Modification records
============
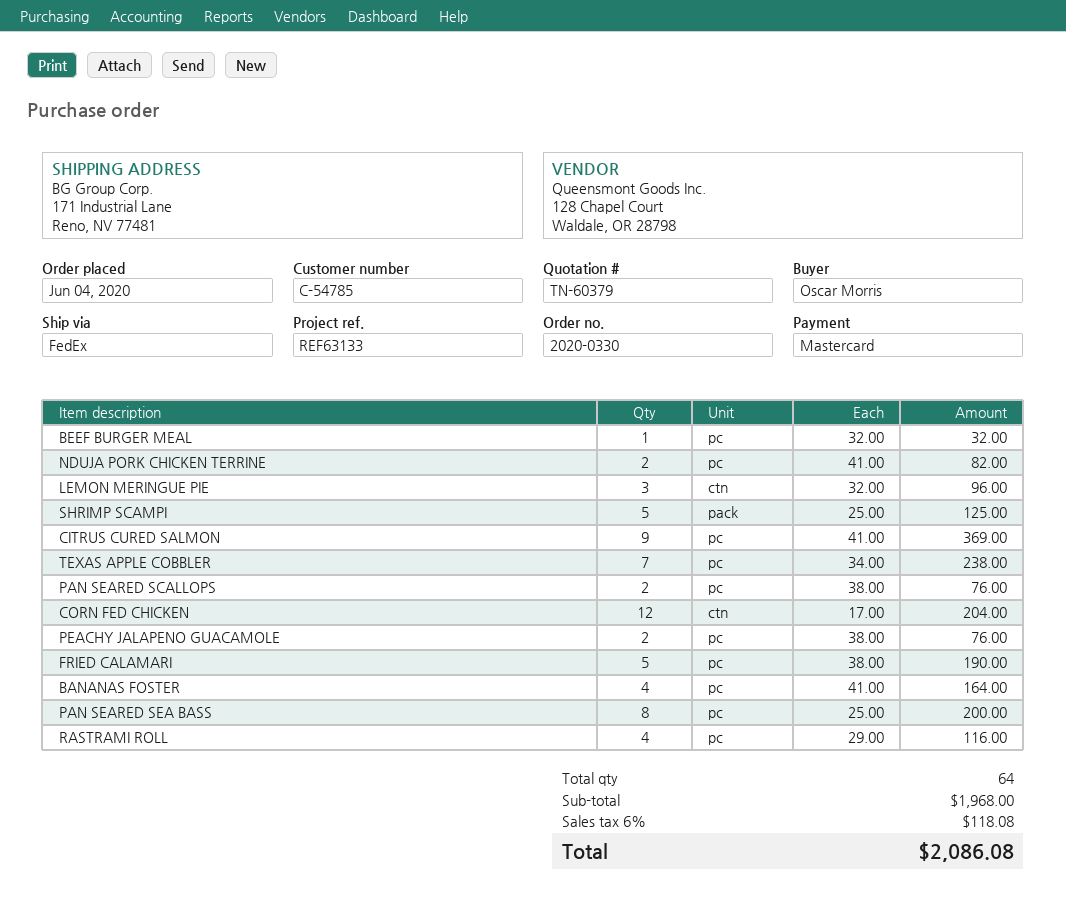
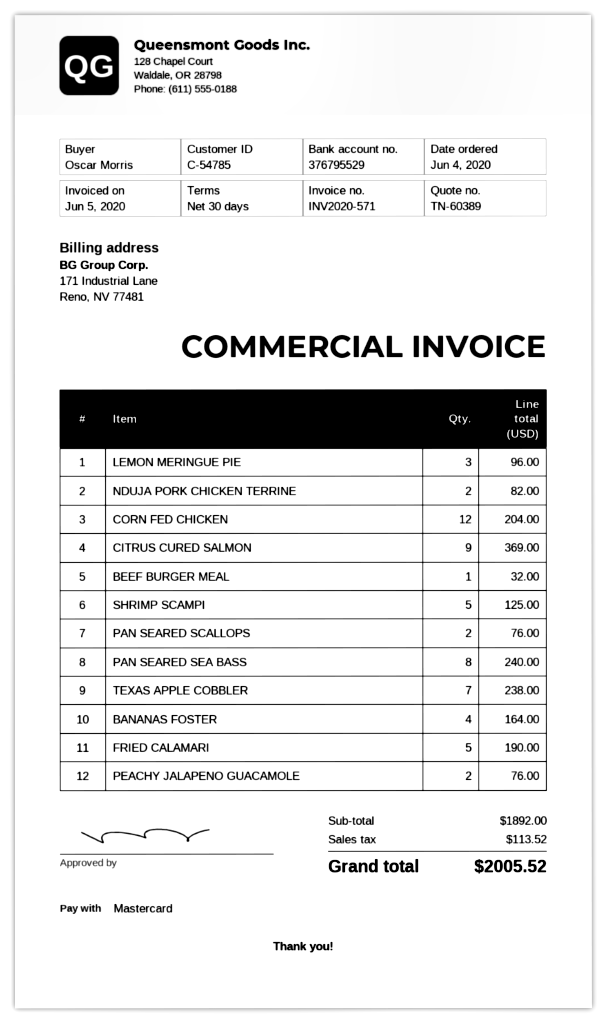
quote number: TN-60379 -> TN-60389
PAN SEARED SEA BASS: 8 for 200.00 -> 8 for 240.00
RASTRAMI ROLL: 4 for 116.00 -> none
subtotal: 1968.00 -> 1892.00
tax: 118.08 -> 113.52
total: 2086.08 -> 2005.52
============
What to work on
Up to and including the last line above, starting with the line that contains "subtotal: 1968.00 -> 1892.00", return each line exactly and nothing else.

Task solution
subtotal: 1968.00 -> 1892.00
tax: 118.08 -> 113.52
total: 2086.08 -> 2005.52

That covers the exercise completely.